Il y a parfois des coïncidences malheureuses. Au moment où François Hollande repart en campagne, conscient de sa « perte sensible de vitesse » et annonce la mise en place « dans les prochains jours » de la BPI (Banque Publique d’Investissement), la polémique n’est pas clause sur les choix qui ont présidé à sa création. Ce fut d’abord le Nouvel Observateur qui lançait la possibilité d’un « conflit d’intérêts ».
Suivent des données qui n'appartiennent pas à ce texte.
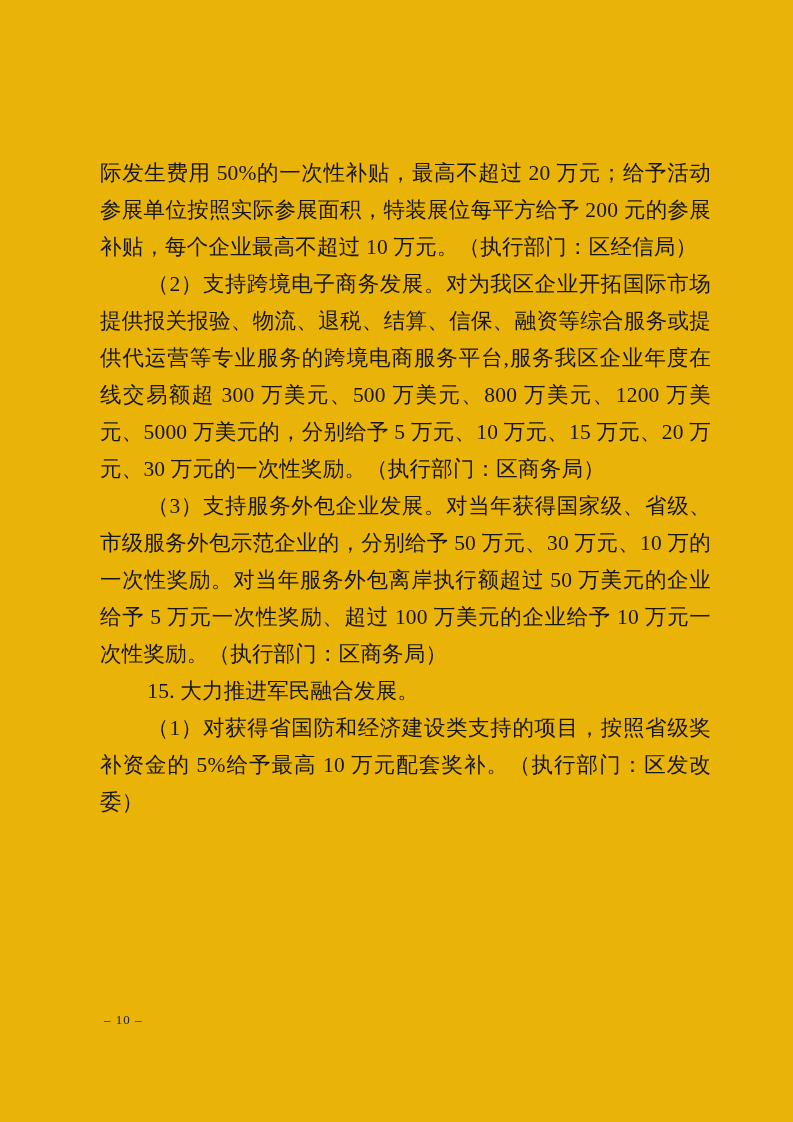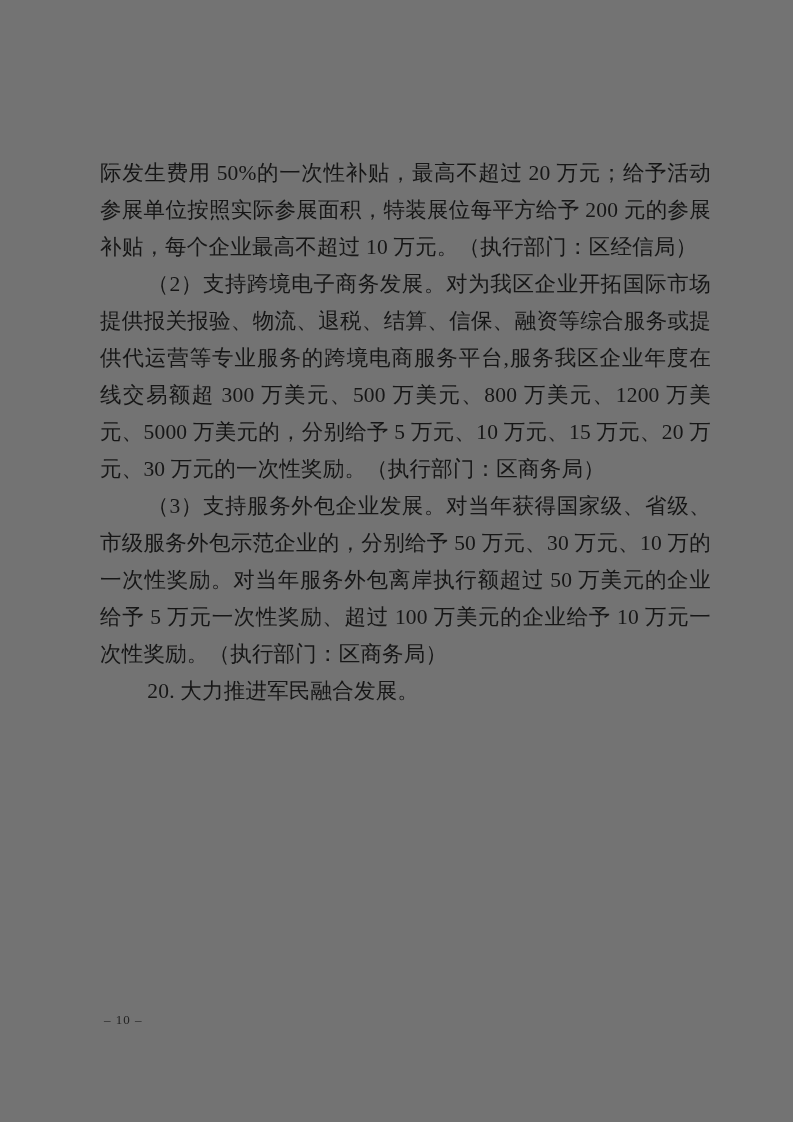--- a/index.html
+++ b/index.html
@@ -12,7 +12,7 @@
     width: 793px;
     height: 1122px;
     margin: 0 auto;
-    background: #737373;
+    background: #eab308;
     overflow: hidden;
     font-family: "Liberation Serif", "DejaVu Serif", serif;
     color: #161616;

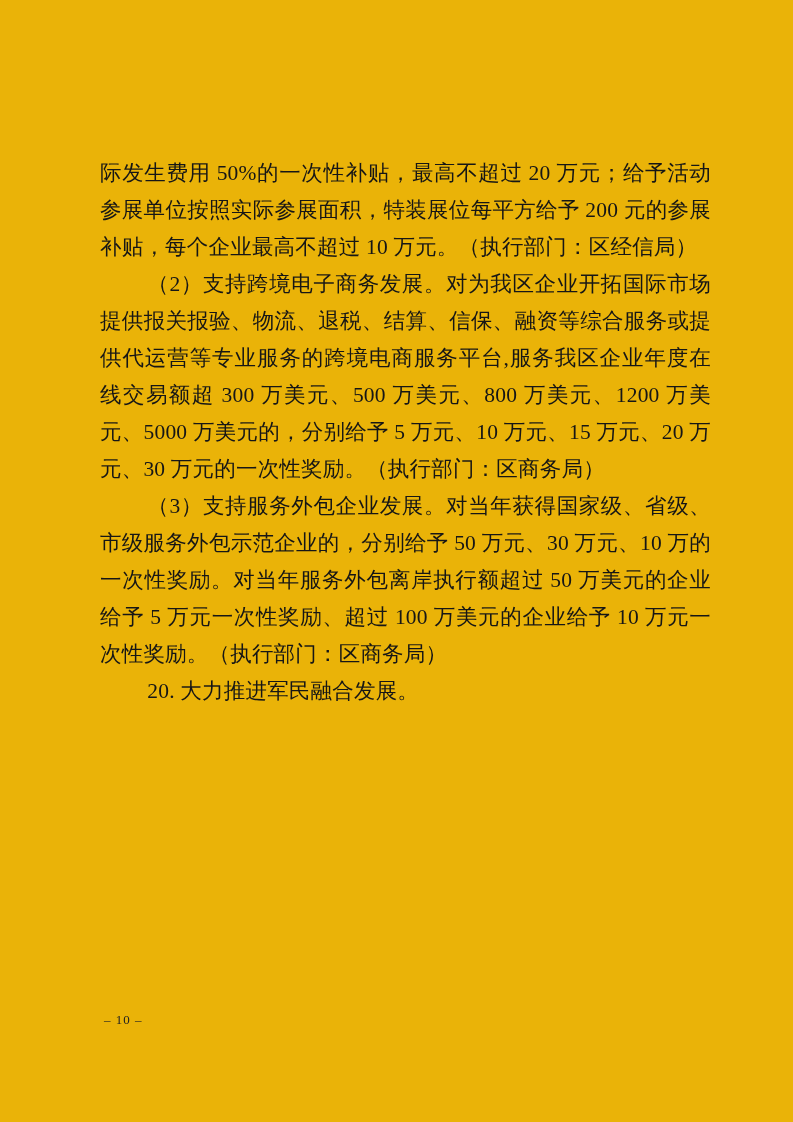--- a/index.html
+++ b/index.html
@@ -52,7 +52,7 @@
     <p>际发生费用 50%的一次性补贴，最高不超过 20 万元；给予活动参展单位按照实际参展面积，特装展位每平方给予 200 元的参展补贴，每个企业最高不超过 10 万元。（执行部门：区经信局）</p>
     <p class="indent">（2）支持跨境电子商务发展。对为我区企业开拓国际市场提供报关报验、物流、退税、结算、信保、融资等综合服务或提供代运营等专业服务的跨境电商服务平台,服务我区企业年度在线交易额超 300 万美元、500 万美元、800 万美元、1200 万美元、5000 万美元的，分别给予 5 万元、10 万元、15 万元、20 万元、30 万元的一次性奖励。（执行部门：区商务局）</p>
     <p class="indent">（3）支持服务外包企业发展。对当年获得国家级、省级、市级服务外包示范企业的，分别给予 50 万元、30 万元、10 万的一次性奖励。对当年服务外包离岸执行额超过 50 万美元的企业给予 5 万元一次性奖励、超过 100 万美元的企业给予 10 万元一次性奖励。（执行部门：区商务局）</p>
-    <p class="indent">20. 大力推进军民融合发展。</p>
+    <p class="indent">15. 大力推进军民融合发展。</p>
   </div>
 
   <div class="page-footer">– 10 –</div>

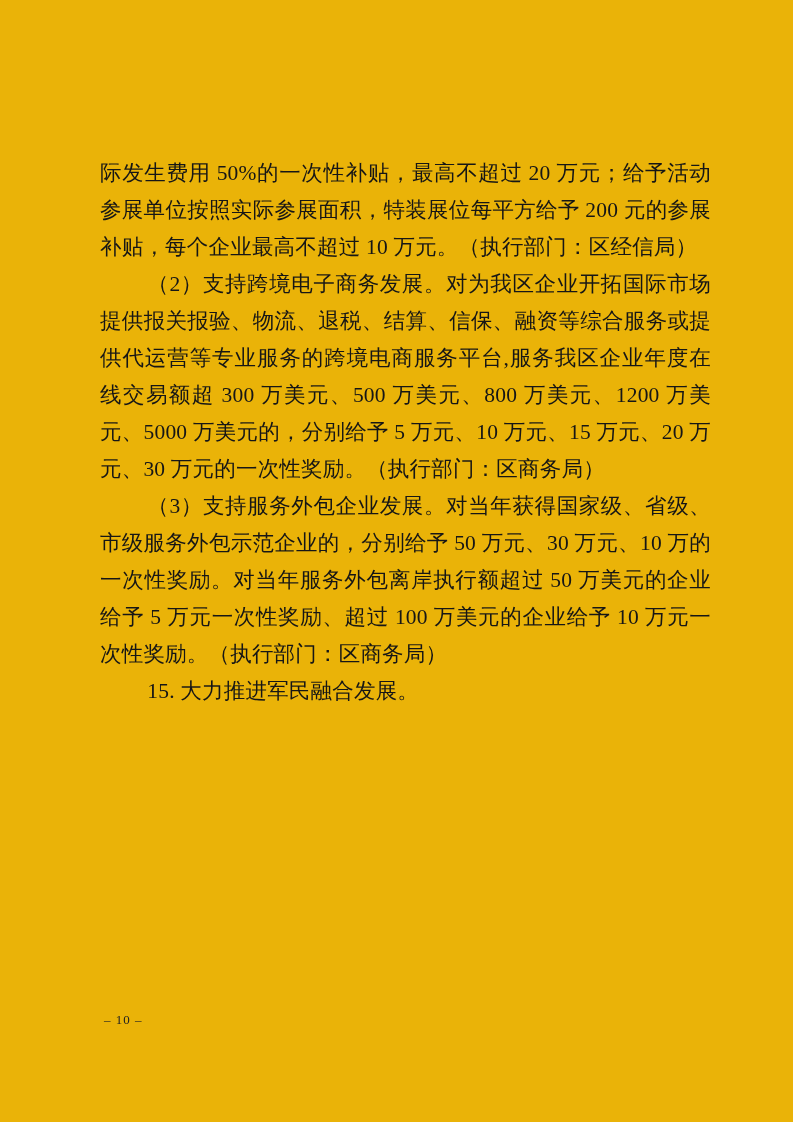--- a/index.html
+++ b/index.html
@@ -53,6 +53,7 @@
     <p class="indent">（2）支持跨境电子商务发展。对为我区企业开拓国际市场提供报关报验、物流、退税、结算、信保、融资等综合服务或提供代运营等专业服务的跨境电商服务平台,服务我区企业年度在线交易额超 300 万美元、500 万美元、800 万美元、1200 万美元、5000 万美元的，分别给予 5 万元、10 万元、15 万元、20 万元、30 万元的一次性奖励。（执行部门：区商务局）</p>
     <p class="indent">（3）支持服务外包企业发展。对当年获得国家级、省级、市级服务外包示范企业的，分别给予 50 万元、30 万元、10 万的一次性奖励。对当年服务外包离岸执行额超过 50 万美元的企业给予 5 万元一次性奖励、超过 100 万美元的企业给予 10 万元一次性奖励。（执行部门：区商务局）</p>
     <p class="indent">15. 大力推进军民融合发展。</p>
+    <p class="indent">（1）对获得省国防和经济建设类支持的项目，按照省级奖补资金的 5%给予最高 10 万元配套奖补。（执行部门：区发改委）</p>
   </div>
 
   <div class="page-footer">– 10 –</div>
En effet la banque Lazard, chargée de conseiller le gouvernement au sujet de cette création est dirigée par Mathieu Pigasse son PDG, également propriétaire des Inrockptibles et donc patron d’Audrey Pulvar, la compagne du Ministre du redressement industriel. Au temps de Woerth il n’en aurait pas fallu plus pour déclencher le tollé, à juste titre d’ailleurs. Patatrac ! Montebourg n’est pas homme à se laisser marcher sur les pieds et il faut reconnaître que sa compagne n’est par ailleurs guère épargnée. Il contre-attaque et révèle qu’il n’était même pas au courant de cette mission et de la désignation de Pigasse. Il va plus loin désignant Moscovici comme le seul responsable de ce qu’il qualifie d’erreur. Il critique avec la véhémence dont il est capable la façon dont ce dossier avait été géré par le ministère de l'Économie. « Je regrette que cette décision ait été prise » […] « Je ne la connaissais pas, je l'ai découverte, donc vous comprenez que je ne suis pas très content » […]« Moi, je pense que c'est une très mauvaise idée » […]« La Banque publique d'investissement, je trouve qu'elle ne peut pas être réalisée par des banquiers, parce que faire une banque qui ressemblerait à d'autres banques, c'est vraiment pas ce que l'on cherche à faire » (sic) Il critique, non seulement la nomination mais la méthode. On ne peut que reconnaître le bien fondé de sa remarque. Bercy a confirmé avoir confié à la banque Lazard le soin de conseiller le gouvernement au sujet de la création de la BPI. Cette banque publique concentrera ses interventions sur les PME et les entreprises de taille intermédiaire les plus innovantes. En fait elle regroupera des services déjà existants en espérant améliorer l’efficacité et la rapidité du système. Le ministre de l'Économie et des Finances, Pierre Moscovici, a assuré jeudi qu'il avait pris seul la décision de confier ce mandat à Lazard et que Montebourg n’avait pas été associé à cette désignation. Depuis sa nomination à Bercy, Moscovici fait preuve d’une morgue à nul autre pareil. On le sent heureux et « fier de l’être », mais cet épisode « malheureux » bat en brèche l’image que s’évertue à vouloir donner Ayrault, d’une équipe soudée, qui dialogue etc. Ce n’est pas nouveau, la circulation de l’information est ce qu’il y a de plus difficile au sein d’un gouvernement.